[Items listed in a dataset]
[Start of section]

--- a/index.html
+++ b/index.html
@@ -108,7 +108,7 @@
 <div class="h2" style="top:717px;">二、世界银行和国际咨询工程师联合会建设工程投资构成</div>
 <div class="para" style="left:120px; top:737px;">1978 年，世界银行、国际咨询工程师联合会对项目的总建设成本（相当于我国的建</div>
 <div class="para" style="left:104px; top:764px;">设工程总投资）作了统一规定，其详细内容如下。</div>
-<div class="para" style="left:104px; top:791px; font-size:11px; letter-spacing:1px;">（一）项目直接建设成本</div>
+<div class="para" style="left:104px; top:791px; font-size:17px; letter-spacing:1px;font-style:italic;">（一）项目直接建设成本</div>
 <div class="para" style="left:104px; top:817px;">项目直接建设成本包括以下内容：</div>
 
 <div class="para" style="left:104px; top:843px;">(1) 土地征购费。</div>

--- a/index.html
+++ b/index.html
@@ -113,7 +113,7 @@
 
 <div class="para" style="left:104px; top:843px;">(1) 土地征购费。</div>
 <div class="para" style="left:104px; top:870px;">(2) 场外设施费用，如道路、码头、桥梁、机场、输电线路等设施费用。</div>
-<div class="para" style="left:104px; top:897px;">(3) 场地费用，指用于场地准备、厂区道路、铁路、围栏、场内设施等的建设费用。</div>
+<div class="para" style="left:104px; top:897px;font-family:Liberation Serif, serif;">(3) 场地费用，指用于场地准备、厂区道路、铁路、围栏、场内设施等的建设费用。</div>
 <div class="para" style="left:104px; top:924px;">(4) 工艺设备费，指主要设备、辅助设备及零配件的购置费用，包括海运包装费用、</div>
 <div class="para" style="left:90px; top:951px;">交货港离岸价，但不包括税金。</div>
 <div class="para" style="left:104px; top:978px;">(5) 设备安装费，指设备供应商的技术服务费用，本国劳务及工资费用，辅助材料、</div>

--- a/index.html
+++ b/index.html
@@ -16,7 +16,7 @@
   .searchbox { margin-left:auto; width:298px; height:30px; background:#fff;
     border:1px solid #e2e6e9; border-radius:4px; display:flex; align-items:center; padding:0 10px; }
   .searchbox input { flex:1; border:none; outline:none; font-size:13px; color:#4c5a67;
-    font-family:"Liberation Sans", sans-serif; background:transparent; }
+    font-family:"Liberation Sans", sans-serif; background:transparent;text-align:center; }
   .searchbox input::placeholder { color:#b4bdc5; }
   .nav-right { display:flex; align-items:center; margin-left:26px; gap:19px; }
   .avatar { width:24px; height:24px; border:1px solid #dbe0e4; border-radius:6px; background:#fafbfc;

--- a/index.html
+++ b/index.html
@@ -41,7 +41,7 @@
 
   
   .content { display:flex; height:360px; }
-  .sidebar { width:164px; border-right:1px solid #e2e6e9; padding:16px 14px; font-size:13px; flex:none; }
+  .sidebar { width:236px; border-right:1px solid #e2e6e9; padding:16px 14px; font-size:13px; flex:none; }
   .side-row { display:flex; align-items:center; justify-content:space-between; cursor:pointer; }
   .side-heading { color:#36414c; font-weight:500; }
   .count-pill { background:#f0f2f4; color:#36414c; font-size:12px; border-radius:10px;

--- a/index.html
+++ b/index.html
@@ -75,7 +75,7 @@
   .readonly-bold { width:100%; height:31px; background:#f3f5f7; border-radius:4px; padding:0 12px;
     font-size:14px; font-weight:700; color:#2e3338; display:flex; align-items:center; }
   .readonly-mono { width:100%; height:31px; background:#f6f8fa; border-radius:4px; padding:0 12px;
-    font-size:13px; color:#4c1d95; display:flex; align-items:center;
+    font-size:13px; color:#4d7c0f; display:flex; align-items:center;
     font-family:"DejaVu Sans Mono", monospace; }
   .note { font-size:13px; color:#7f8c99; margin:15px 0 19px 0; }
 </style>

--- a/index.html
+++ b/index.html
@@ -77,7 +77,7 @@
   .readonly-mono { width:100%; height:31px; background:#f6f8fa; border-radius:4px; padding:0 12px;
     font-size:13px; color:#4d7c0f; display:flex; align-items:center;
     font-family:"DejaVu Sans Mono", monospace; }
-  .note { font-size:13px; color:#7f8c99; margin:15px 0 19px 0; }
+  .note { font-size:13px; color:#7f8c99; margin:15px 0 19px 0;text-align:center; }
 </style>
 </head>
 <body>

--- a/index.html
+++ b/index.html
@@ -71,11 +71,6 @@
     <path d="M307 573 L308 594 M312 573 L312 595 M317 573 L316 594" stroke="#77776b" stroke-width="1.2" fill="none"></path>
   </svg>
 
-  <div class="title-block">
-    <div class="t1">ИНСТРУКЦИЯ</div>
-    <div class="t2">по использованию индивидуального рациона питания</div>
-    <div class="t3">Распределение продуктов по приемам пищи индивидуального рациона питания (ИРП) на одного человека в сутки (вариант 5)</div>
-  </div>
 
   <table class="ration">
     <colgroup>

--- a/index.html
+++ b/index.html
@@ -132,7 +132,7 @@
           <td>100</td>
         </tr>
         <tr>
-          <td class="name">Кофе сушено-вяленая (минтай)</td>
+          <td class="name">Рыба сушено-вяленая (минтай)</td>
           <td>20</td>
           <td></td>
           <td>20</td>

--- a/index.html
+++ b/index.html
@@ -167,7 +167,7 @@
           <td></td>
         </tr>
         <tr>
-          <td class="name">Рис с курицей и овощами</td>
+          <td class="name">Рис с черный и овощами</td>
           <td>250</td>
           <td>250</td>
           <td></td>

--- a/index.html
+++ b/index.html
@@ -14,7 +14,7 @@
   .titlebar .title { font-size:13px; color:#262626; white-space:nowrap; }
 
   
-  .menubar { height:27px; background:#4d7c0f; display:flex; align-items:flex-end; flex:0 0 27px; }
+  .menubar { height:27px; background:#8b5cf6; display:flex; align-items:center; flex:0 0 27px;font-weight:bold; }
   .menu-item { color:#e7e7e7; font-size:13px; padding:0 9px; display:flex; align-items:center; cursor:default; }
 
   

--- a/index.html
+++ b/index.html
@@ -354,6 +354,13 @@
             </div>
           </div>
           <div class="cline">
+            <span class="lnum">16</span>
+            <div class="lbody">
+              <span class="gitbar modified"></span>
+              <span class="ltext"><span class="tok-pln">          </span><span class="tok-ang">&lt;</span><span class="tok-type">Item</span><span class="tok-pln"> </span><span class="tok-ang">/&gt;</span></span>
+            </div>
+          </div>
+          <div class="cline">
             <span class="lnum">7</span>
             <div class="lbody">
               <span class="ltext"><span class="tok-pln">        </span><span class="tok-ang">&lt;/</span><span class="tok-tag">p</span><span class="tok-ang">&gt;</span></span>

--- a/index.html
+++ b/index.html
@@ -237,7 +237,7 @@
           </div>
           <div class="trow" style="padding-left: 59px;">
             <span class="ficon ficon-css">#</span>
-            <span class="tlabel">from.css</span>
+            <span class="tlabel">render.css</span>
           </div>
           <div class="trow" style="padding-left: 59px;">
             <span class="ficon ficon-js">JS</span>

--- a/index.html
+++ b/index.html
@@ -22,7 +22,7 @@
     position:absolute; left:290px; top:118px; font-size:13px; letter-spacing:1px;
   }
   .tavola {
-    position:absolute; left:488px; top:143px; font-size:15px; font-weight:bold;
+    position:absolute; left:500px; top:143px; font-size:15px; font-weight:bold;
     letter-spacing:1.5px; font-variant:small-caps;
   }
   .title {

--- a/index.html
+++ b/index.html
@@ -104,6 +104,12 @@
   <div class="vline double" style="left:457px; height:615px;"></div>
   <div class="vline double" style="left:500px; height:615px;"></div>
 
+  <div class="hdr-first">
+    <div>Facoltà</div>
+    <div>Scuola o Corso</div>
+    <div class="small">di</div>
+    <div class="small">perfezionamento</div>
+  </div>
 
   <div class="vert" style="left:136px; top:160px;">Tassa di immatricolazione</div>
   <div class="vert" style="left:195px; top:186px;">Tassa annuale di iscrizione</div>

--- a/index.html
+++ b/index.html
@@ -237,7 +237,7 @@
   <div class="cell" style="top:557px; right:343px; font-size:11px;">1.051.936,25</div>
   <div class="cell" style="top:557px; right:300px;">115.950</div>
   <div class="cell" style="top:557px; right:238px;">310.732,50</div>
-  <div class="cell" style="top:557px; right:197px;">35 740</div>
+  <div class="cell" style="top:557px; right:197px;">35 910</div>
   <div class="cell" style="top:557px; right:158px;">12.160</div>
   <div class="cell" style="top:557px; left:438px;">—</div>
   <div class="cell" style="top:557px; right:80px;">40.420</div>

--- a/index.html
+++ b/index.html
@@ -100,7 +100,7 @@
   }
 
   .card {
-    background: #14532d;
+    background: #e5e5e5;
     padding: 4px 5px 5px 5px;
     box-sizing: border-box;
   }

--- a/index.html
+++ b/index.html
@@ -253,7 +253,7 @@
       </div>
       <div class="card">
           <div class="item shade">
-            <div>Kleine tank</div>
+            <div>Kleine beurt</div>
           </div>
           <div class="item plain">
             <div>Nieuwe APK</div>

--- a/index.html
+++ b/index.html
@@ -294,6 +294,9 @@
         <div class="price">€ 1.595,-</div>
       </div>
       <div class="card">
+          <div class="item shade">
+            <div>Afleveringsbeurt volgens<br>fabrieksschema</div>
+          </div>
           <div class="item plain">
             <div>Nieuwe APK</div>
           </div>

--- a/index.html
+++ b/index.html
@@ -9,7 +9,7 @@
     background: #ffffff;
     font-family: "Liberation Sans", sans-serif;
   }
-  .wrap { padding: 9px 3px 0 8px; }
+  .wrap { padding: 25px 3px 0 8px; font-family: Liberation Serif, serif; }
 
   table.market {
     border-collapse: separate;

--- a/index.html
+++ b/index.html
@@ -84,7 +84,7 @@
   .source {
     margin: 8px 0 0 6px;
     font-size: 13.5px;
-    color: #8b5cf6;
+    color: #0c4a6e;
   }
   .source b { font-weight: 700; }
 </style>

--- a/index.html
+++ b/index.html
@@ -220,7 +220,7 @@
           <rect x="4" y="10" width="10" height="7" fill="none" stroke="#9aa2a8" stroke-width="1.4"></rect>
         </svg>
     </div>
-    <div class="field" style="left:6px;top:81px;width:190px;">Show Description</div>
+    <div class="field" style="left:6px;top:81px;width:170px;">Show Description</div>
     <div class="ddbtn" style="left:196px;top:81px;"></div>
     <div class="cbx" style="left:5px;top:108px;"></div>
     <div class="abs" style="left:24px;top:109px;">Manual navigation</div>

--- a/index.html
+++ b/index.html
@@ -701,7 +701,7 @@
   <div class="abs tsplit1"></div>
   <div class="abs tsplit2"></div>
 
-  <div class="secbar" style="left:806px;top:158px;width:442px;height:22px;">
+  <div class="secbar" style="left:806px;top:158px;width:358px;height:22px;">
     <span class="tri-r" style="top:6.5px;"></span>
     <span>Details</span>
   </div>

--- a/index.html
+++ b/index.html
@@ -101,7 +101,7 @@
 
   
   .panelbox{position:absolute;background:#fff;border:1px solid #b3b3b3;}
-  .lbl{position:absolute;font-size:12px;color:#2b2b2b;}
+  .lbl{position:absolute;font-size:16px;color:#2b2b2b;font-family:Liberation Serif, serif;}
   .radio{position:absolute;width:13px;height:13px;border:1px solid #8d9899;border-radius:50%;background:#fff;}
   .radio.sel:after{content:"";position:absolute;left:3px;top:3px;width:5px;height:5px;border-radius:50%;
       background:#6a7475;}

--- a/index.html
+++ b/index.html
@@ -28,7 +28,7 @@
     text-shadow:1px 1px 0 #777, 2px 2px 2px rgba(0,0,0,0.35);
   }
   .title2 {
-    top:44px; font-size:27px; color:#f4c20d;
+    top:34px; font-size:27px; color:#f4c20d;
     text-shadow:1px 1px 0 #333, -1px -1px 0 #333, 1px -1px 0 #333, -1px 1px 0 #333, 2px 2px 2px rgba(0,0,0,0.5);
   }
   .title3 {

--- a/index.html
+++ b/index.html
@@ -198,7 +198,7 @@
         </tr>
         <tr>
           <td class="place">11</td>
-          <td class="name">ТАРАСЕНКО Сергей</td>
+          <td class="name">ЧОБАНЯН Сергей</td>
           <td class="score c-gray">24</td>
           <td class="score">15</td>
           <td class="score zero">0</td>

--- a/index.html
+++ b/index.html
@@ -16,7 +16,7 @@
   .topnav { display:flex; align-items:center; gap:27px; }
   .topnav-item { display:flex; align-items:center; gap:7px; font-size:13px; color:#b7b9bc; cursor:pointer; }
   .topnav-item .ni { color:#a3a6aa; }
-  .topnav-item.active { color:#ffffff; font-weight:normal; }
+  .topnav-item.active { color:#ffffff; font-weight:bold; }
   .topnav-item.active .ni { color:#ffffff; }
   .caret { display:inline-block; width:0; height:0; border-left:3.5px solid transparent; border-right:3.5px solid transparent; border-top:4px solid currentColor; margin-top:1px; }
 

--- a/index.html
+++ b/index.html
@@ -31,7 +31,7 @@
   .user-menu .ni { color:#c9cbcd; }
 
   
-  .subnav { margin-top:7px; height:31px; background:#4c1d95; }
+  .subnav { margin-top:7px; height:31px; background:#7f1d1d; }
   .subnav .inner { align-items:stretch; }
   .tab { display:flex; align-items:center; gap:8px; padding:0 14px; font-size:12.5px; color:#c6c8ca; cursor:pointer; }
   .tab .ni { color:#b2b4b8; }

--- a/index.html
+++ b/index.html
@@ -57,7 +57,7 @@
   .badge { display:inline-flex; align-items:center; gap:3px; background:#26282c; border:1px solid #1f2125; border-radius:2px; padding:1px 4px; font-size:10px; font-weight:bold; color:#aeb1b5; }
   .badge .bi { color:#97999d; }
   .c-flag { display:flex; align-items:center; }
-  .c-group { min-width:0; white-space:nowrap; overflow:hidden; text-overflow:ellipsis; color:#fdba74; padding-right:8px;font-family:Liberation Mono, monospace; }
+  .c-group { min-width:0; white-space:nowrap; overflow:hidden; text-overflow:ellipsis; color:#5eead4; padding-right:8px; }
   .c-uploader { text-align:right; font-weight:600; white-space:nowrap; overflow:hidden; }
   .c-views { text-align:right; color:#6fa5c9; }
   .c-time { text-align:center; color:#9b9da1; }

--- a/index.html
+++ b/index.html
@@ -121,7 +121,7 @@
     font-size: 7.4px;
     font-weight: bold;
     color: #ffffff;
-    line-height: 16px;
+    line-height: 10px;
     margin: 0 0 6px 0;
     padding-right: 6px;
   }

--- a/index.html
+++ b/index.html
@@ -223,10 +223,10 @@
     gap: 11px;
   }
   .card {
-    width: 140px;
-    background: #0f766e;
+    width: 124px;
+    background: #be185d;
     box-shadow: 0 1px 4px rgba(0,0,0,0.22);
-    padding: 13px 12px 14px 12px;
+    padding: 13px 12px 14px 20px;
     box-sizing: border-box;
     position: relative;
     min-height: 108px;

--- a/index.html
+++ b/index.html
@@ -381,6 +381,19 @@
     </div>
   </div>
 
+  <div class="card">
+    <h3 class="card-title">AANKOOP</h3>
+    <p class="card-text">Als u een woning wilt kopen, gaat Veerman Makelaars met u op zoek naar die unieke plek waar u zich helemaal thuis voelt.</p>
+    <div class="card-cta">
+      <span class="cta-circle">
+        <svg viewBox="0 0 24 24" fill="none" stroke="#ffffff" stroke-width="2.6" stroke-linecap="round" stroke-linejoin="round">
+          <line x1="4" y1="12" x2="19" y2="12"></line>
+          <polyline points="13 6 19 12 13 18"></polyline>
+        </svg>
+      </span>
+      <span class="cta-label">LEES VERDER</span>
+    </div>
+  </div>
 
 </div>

[End of section]

— Task prompt —
For each line in the entries that contains the string "Tassa", make a copy.

— Solution —
   <div class="vert" style="left:136px; top:160px;">Tassa di immatricolazione</div>
   <div class="vert" style="left:195px; top:186px;">Tassa annuale di iscrizione</div>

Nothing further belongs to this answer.